Extending the concept to one of the English-speaking world's favourite diversions, drinking beer, seemed an obvious step to Grugeon.
"I've been wanting to put up a social enterprise beer company for a very long time, as my friends and family, my wife will tell you," he says.
"I worked as an environmental activist campaigner, I worked in the private sector in corporate social responsibility roles, I was the manager for an NGO in the UK that did environmental protection stuff.
"And it's been for me a real no-brainer. You take something that everybody enjoys doing, like drinking beer, and you help them to raise money for charity at the same time."
But Grugeon's ambition remained a beer without a cause until he settled last December in Brisbane. This was just as the health of Australia's most famous natural wonder, the reef, was coming under increased scrutiny from Unesco amid controversial and ongoing moves to expand coal shipping through its waters.
Thus, the Great Barrier Beer was born, and with it the local shoots of a concept already proven elsewhere in the world.
Grugeon's Good Beer Company will donate at least half the profits from its first brew to the Australian Marine Conservation Society (AMCS), an organisation that has spent half a century campaigning to protect the reef. While there have been one-off charitable brews and social-enterprise bars, the company says it will be Australia's first beer company with social enterprise at its core.
The brew is to be produced by Bagara Brewing company, a craft exponent based at Bundaberg, the southern gateway to the reef. At a launch in Brisbane last Wednesday, 250 guests were asked to choose the recipe, between an Australian blonde beer and a white IPA. The IPA edged it on the night.
The production will be crowd-funded, with the campaign being launched on Tuesday. Grugeon hopes the campaign results in the first batches being in pubs within months.
Crowd funders will then be able to vote for new brews and new causes, prompting collaborations with other craft brewers across the country.
With Australians turning in ever-larger numbers away from corporate brewers, Grugeon thinks the Great Barrier Beer is an idea whose time has come.
We meet in a craft brewery in the inner Brisbane suburb of Newstead, one of three within a stone's throw, and with a crowd that trumps most pubs on a Friday night.
"Drinking of the big brands, the XXXXs, the VBs, the Coopers, is going down and people are getting into craft beer," Grugeon says.
"There's no better time to launch this in my opinion because if we can make it really easy for somebody to do something they're already enjoying doing -- and we can reinforce that thing that's so important for people about their love of craft beer, which is it's of their community -- and we make it something that gives back as well then I'm very confident people will get behind it."

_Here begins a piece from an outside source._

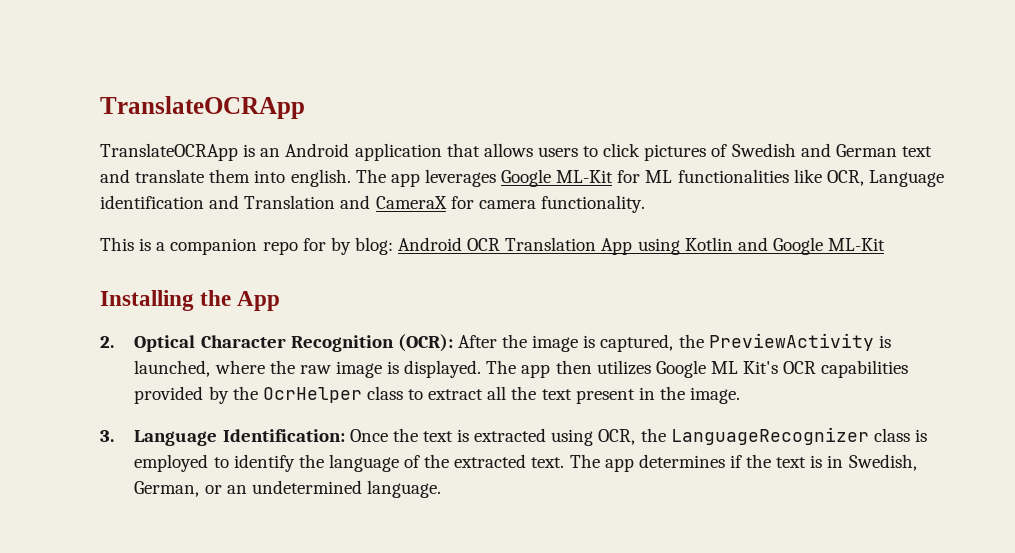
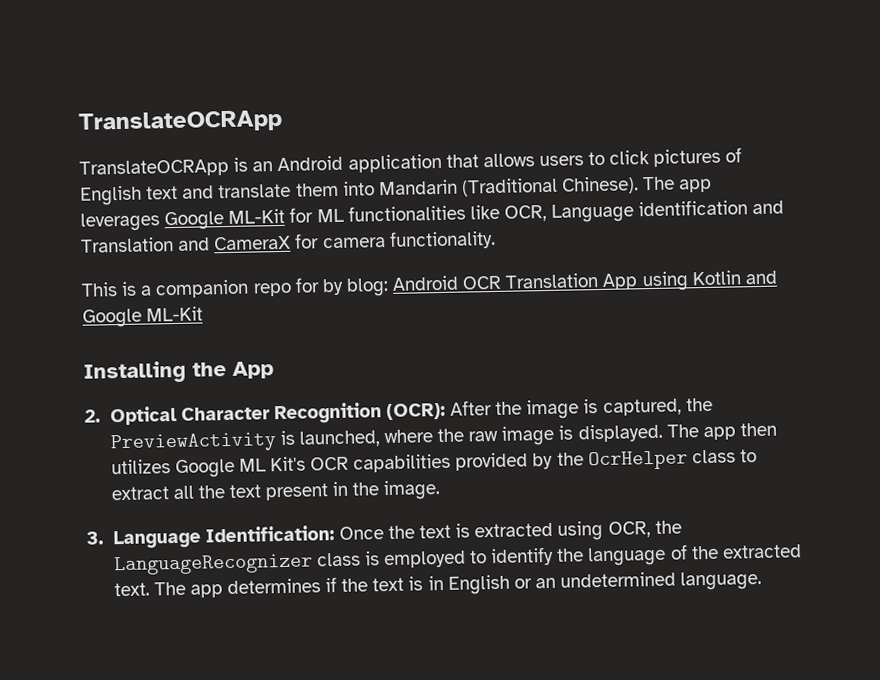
- TranslateOCRApp is an Android application that allows users to click pictures of Swedish and German text and translate them into english.
+ TranslateOCRApp is an Android application that allows users to click pictures of English text and translate them into Mandarin (Traditional Chinese).
- The app determines if the text is in Swedish, German, or an undetermined language.
+ The app determines if the text is in English or an undetermined language.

The reef was an obvious choice as a worthy cause, Grugeon says.
He met AMCS campaigners while working to help set up the Brisbane office of activist group GetUp. This led to having a beer with novelist Tim Winton, an AMCS patron, who "loved the idea" of the Great Barrier Beer.
Grugeon hopes the funds that flow from beer sales will help AMCS campaigners from being diverted from their core work on the reef.

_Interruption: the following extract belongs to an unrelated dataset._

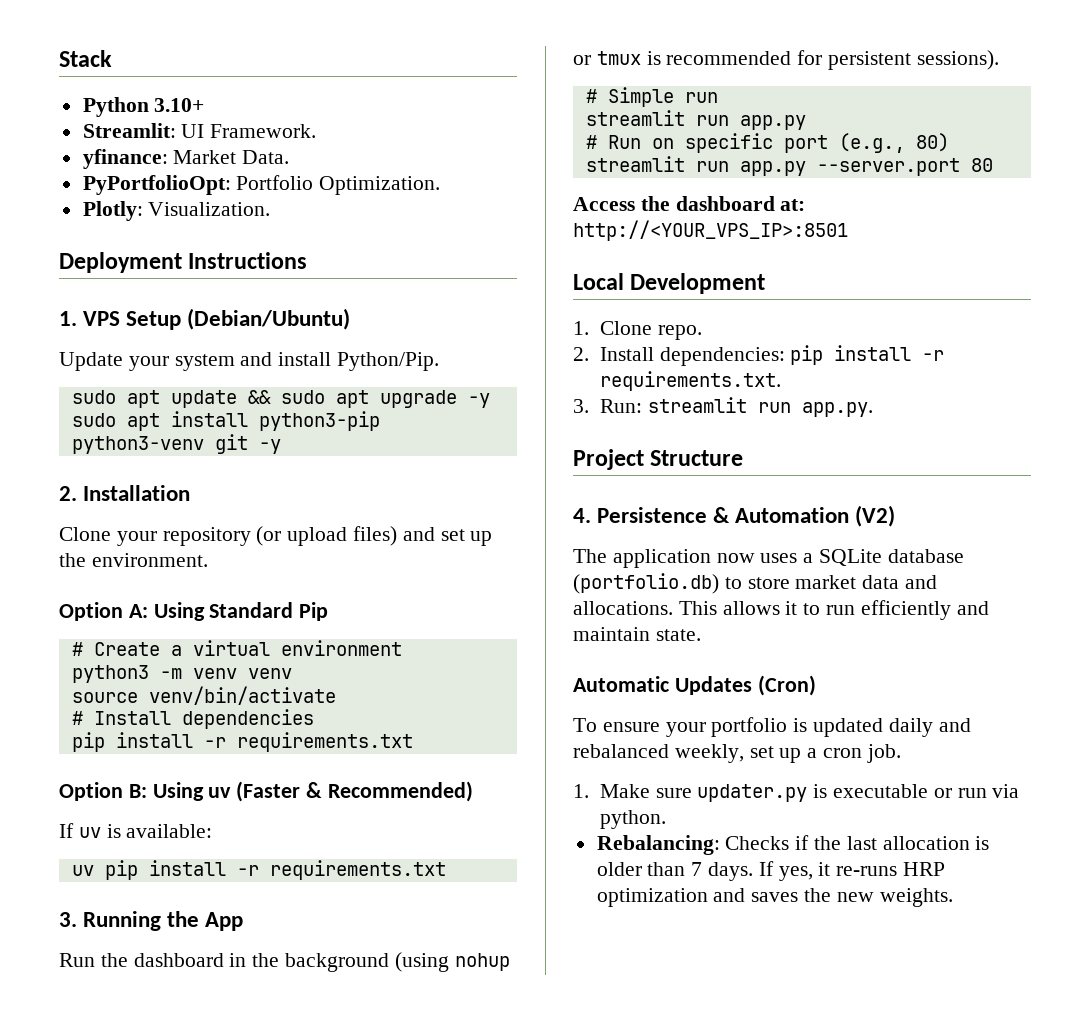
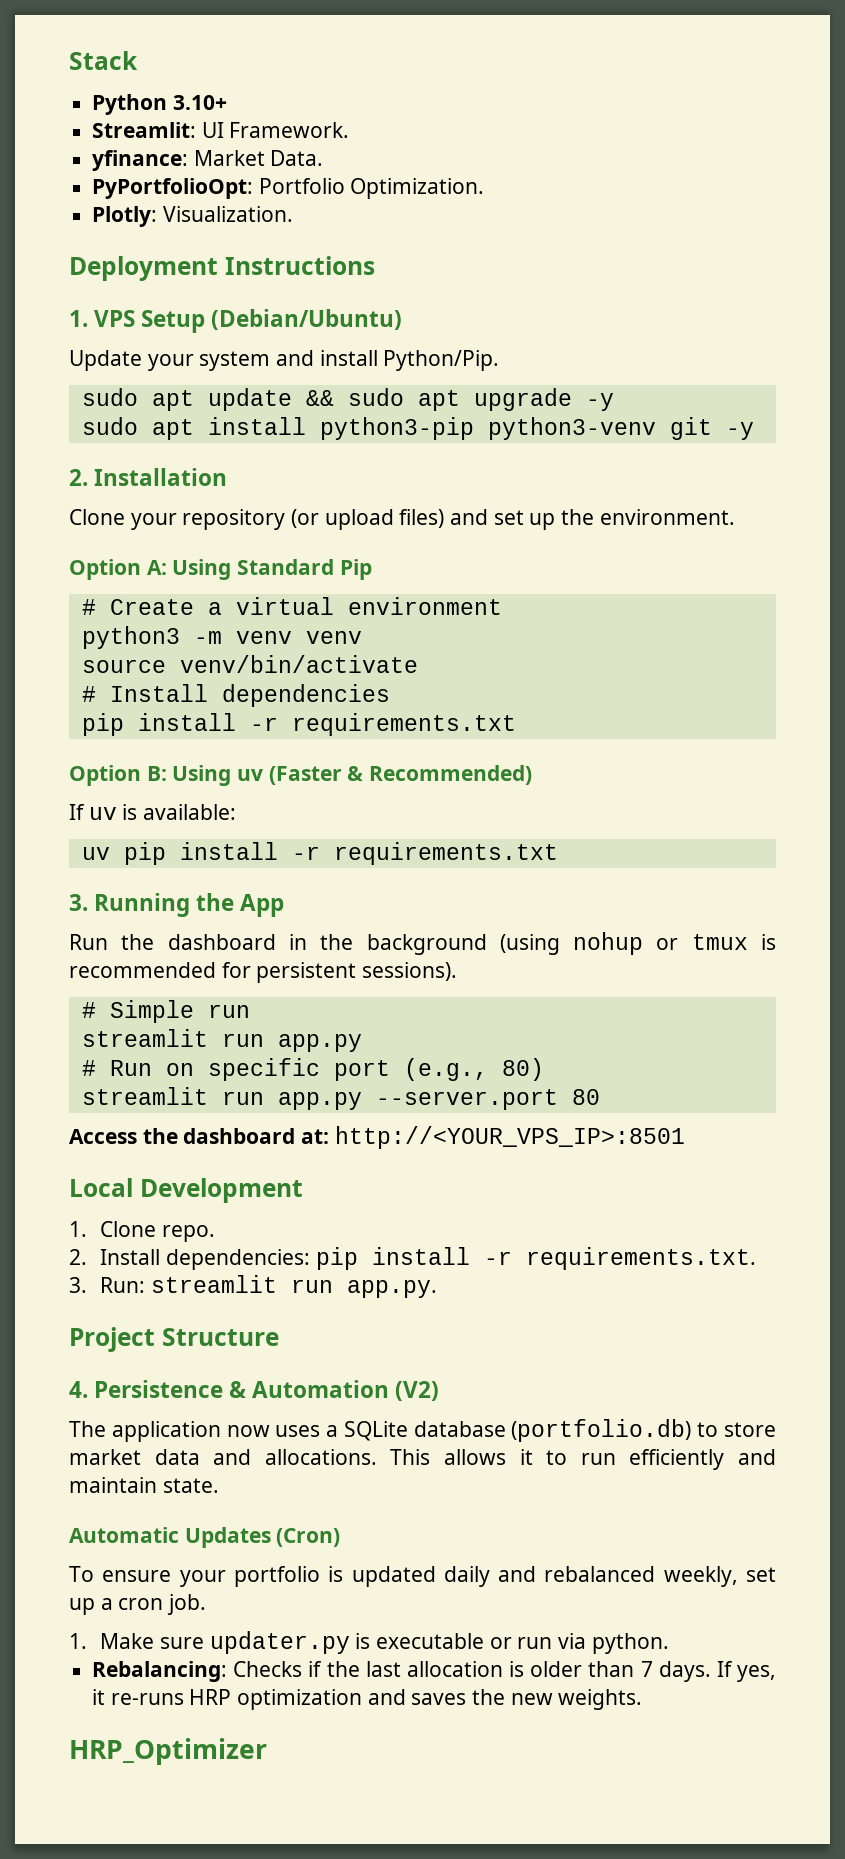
+ HRP_Optimizer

"If we can scale this up, make it national and make it a really big success which I'm confident we can do, then there's no reason why we can't generate some really good income for them, which is going to help them to do the work that we want them to do protecting the Great Barrier Reef rather than spending a lot of time on the phone trying to find donors," he says.

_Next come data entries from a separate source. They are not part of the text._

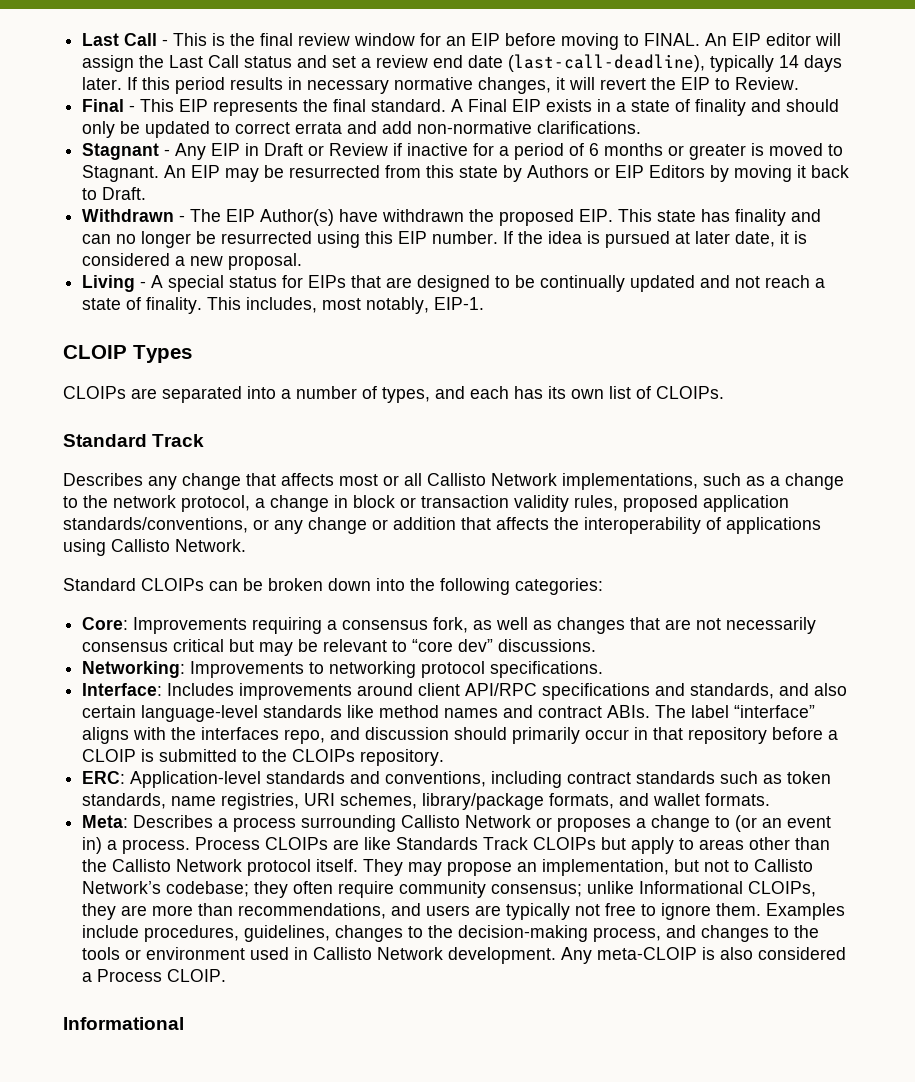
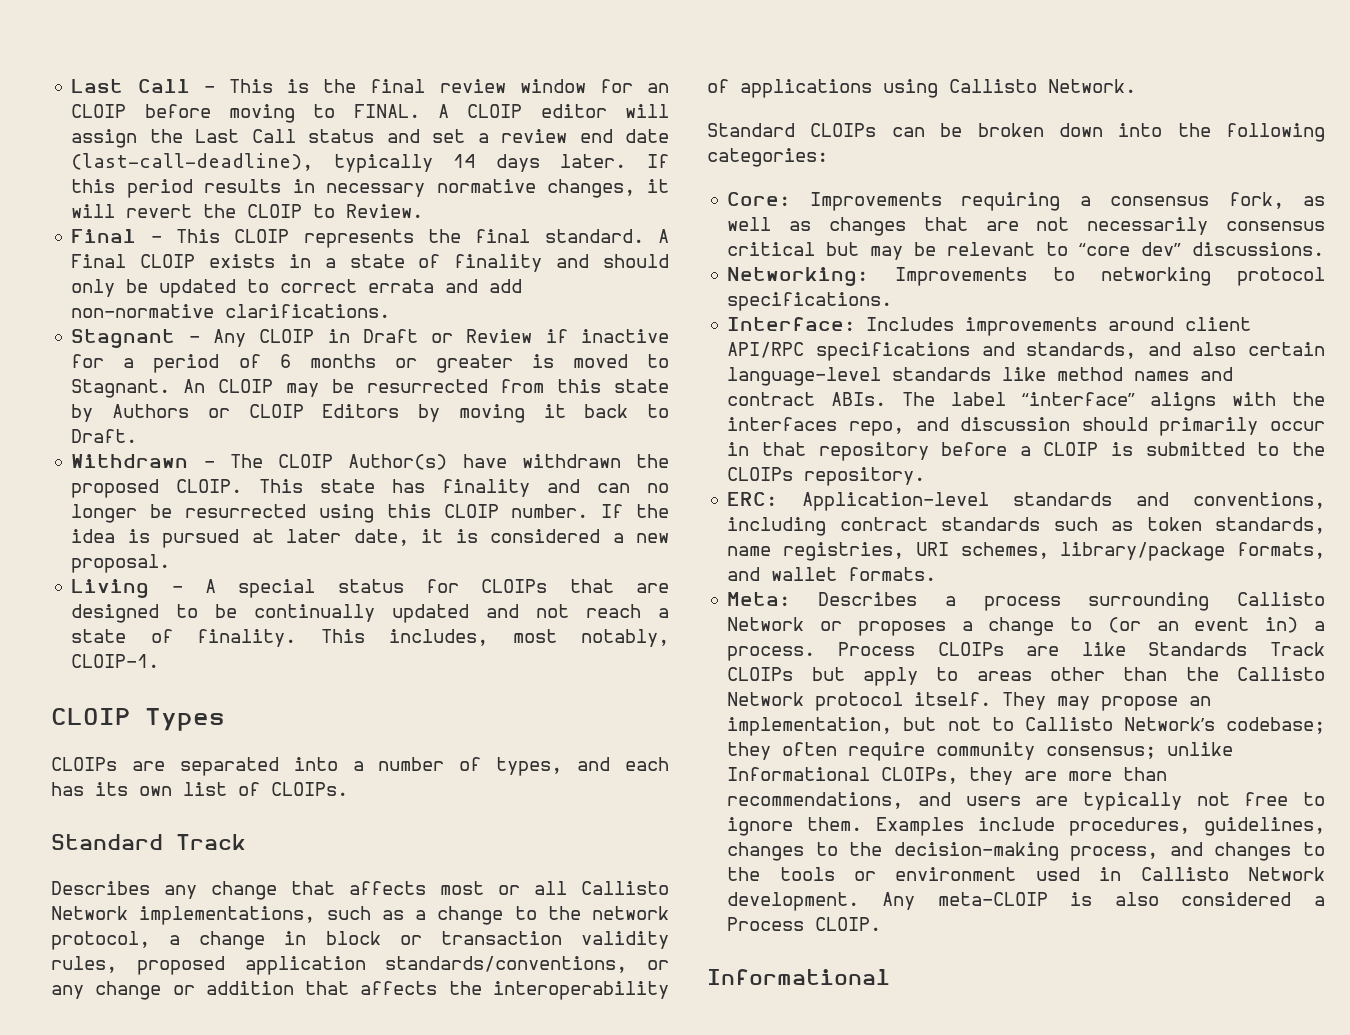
- Last Call - This is the final review window for an EIP before moving to FINAL.
+ Last Call - This is the final review window for an CLOIP before moving to FINAL.
- An EIP editor will assign the Last Call status and set a review end date (last-call-deadline), typically 14 days later.
+ A CLOIP editor will assign the Last Call status and set a review end date (last-call-deadline), typically 14 days later.
- If this period results in necessary normative changes, it will revert the EIP to Review.
+ If this period results in necessary normative changes, it will revert the CLOIP to Review.
- Final - This EIP represents the final standard.
+ Final - This CLOIP represents the final standard.
- A Final EIP exists in a state of finality and should only be updated to correct errata and add non-normative clarifications.
+ A Final CLOIP exists in a state of finality and should only be updated to correct errata and add non-normative clarifications.
- Stagnant - Any EIP in Draft or Review if inactive for a period of 6 months or greater is moved to Stagnant.
+ Stagnant - Any CLOIP in Draft or Review if inactive for a period of 6 months or greater is moved to Stagnant.
- An EIP may be resurrected from this state by Authors or EIP Editors by moving it back to Draft.
+ An CLOIP may be resurrected from this state by Authors or CLOIP Editors by moving it back to Draft.
- Withdrawn - The EIP Author(s) have withdrawn the proposed EIP. This state has finality and can no longer be resurrected using this EIP number.
+ Withdrawn - The CLOIP Author(s) have withdrawn the proposed CLOIP. This state has finality and can no longer be resurrected using this CLOIP number.
- Living - A special status for EIPs that are designed to be continually updated and not reach a state of finality.
+ Living - A special status for CLOIPs that are designed to be continually updated and not reach a state of finality.
- This includes, most notably, EIP-1.
+ This includes, most notably, CLOIP-1.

AMCS chief executive Darren Kindleysides says any extra funding is a welcome prospect at a time when the reef is "at a crossroads", its chief threat being warmer and more acidic oceans wrought by climate change, he says.
"The government's outlook report says the reef's condition is poor and declining. One of the seven natural wonders of the world is still in the balance," Kindleysides says.
"The Great Barrier Reef is in our DNA. We formed 50 years ago this year and ran the very first campaign to protect the reef, against coral mining back then. Fifty years later we're still campaigning on the reef."
Grugeon says the aim is to "scale up this good beer movement" to the point where it is creating "good sustainable income streams" for other charities.
There is also a desire to influence the rest of the beer industry by promoting sustainable and environmentally responsible practices through "the whole cycle from its brewing to it being in front of you and me".
It is a righteous remit but the typical reaction to date is positive.
"People I talk to are usually like, 'So what you're saying is, have a cold one, relax and I've just done some good work for the Great Barrier Reef?'" Grugeon says.
"It's just, good beer, doing good. Really simple."